Omega-3 fatty acids (EPA and DHA) are found abundantly in fatty sea fish such as tuna, mackerel, salmon or herring. Those who do not like to eat fish have vegetable alternatives such as linseed oil, hemp oil, walnut oil or rapeseed oil. Linseed oil, with an alpha-linolenic acid content of 50%, is one of the richest sources of this important fatty acid.

Among others, Omega-6 fatty acids include linoleic acid and arachidonic acid. Linoleic acids mainly include sunflower oil, thistle oil, maize germ oil and wheat germ oil, but there are many more.

Herbs and spices

Herbs and spices add taste and have many health benefits so add as many as you can. Garlic and ginger are part of this category, as are small amounts of grated lemon rind (do ensure the lemons are unwaxed)

Lemon juice, however, may only be used if lemons are on your fruit list, and onions are only allowed if they are on your vegetable list.

Coffee

Coffee is optional and is ultimately up to you. You may decide to give it up altogether during this time. 

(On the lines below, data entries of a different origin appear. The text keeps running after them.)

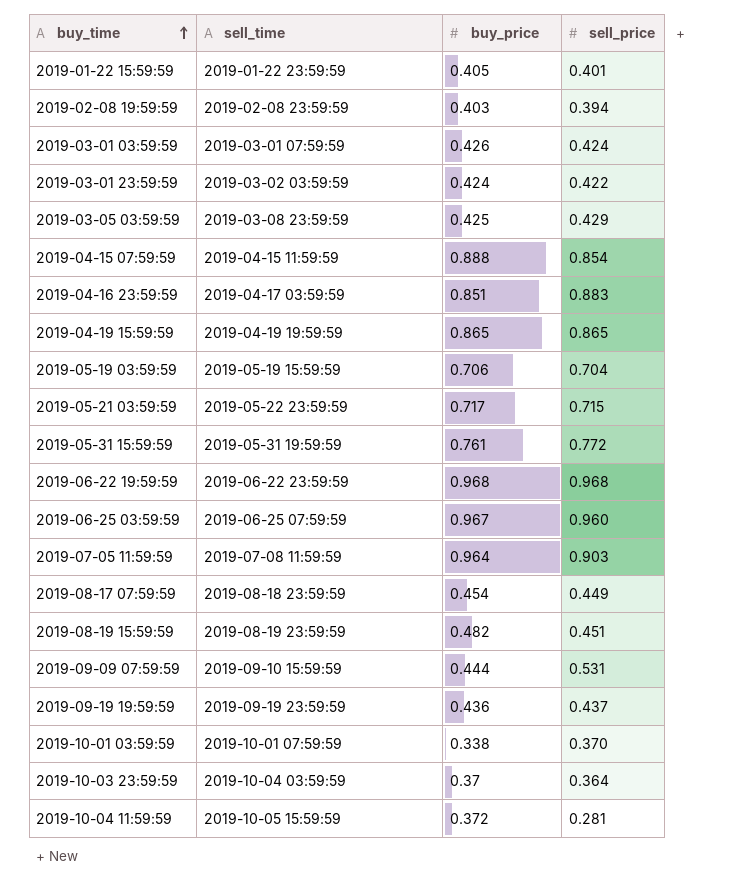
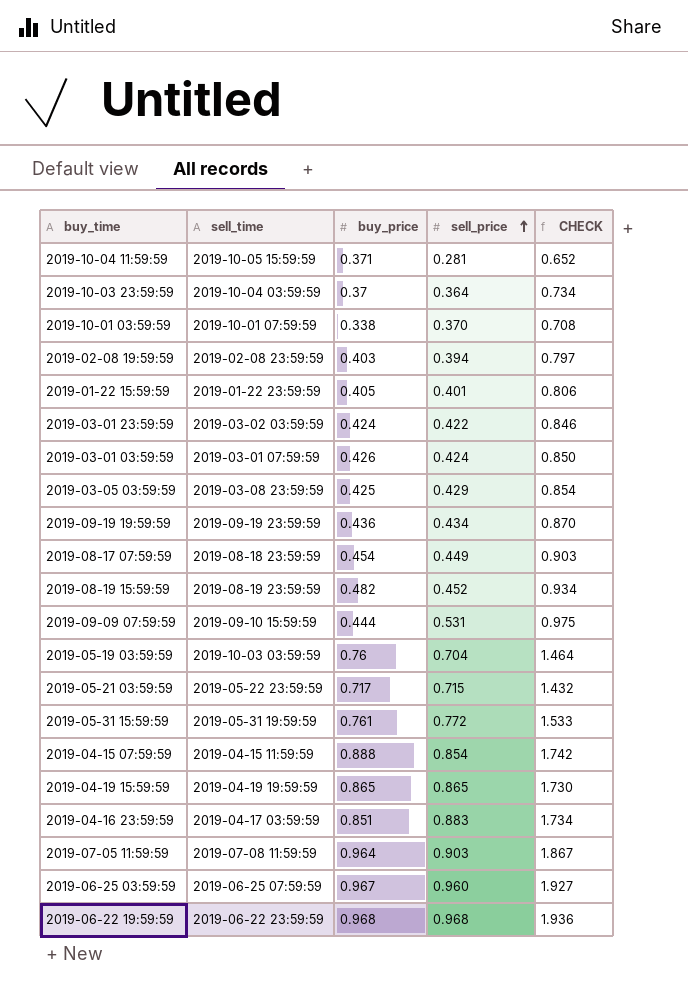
row order: buy_time ascending -> sell_price ascending
column CHECK | formula: none -> [buy_price] + [sell_price]
2019-10-04 11:59:59 | buy_price: 0.372 -> 0.371
2019-09-19 19:59:59 | sell_price: 0.437 -> 0.434
2019-08-19 15:59:59 | sell_price: 0.451 -> 0.452
2019-05-19 03:59:59 | sell_time: 2019-05-19 15:59:59 -> 2019-10-03 03:59:59
2019-05-19 03:59:59 | buy_price: 0.706 -> 0.76

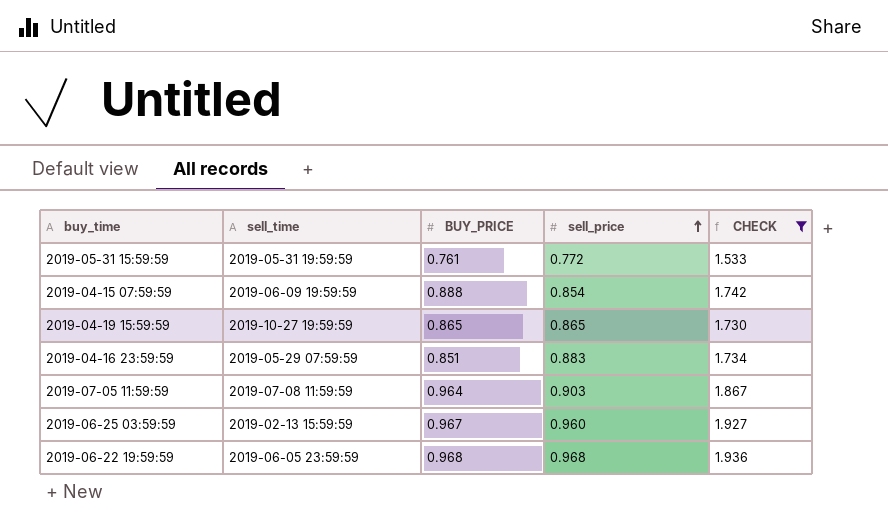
filter: none -> CHECK >= 1.533
column name: buy_price -> BUY_PRICE
2019-04-15 07:59:59 | sell_time: 2019-04-15 11:59:59 -> 2019-06-09 19:59:59
2019-04-19 15:59:59 | sell_time: 2019-04-19 19:59:59 -> 2019-10-27 19:59:59
2019-04-16 23:59:59 | sell_time: 2019-04-17 03:59:59 -> 2019-05-29 07:59:59
2019-06-25 03:59:59 | sell_time: 2019-06-25 07:59:59 -> 2019-02-13 15:59:59
2019-06-22 19:59:59 | sell_time: 2019-06-22 23:59:59 -> 2019-06-05 23:59:59

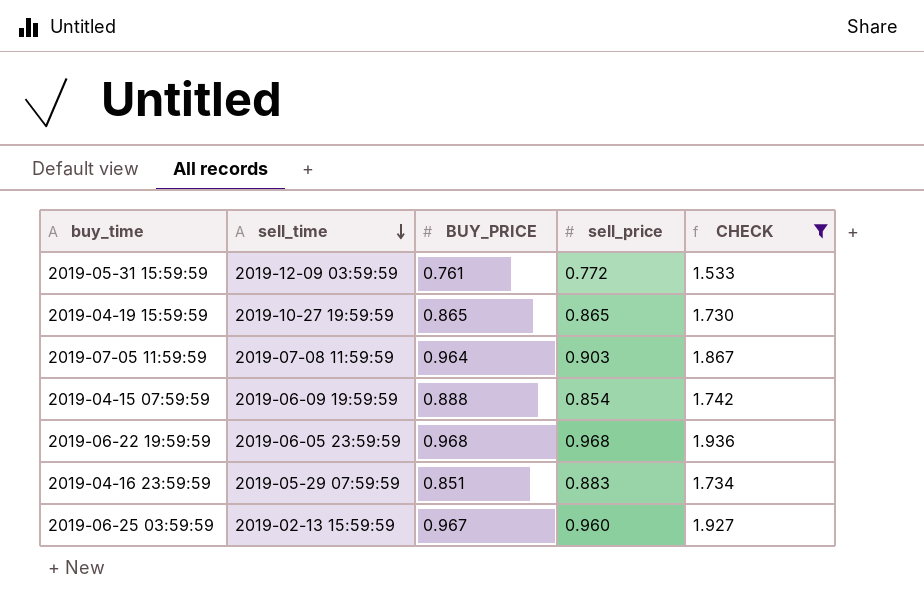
row order: sell_price ascending -> sell_time descending
2019-05-31 15:59:59 | sell_time: 2019-05-31 19:59:59 -> 2019-12-09 03:59:59

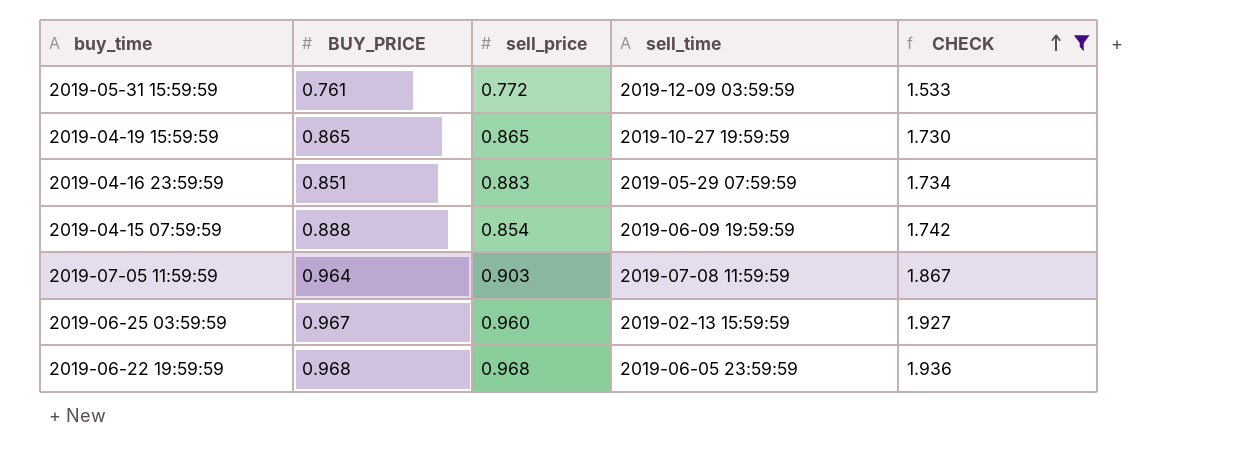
row order: sell_time descending -> CHECK ascending
column sell_time | position: 2 -> 4

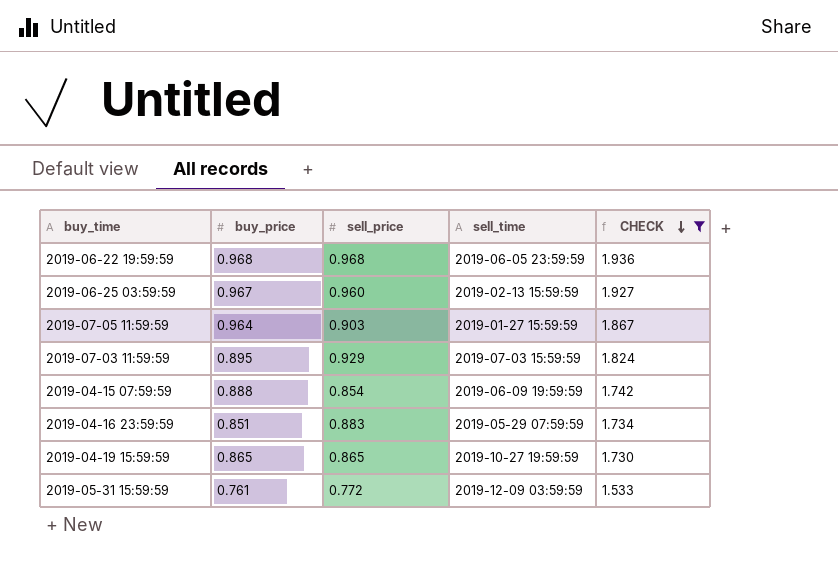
row order: CHECK ascending -> CHECK descending
column name: BUY_PRICE -> buy_price
2019-07-05 11:59:59 | sell_time: 2019-07-08 11:59:59 -> 2019-01-27 15:59:59
row 2019-07-03 11:59:59: none -> 0.895 | 0.929 | 2019-07-03 15:59:59 | 1.824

But if you do like coffee, only drink it with your meals or within 1 hour. No coffee is permitted between meals.

Coffee does not count as fluid intake, so you will still need to drink the required amount of water.

And please ... don’t add milk or sugar to your coffee!

At the start, you may not take to black coffee, but once you get used to it, the overwhelming sweetness of a latte or cappacino later on may surprise you!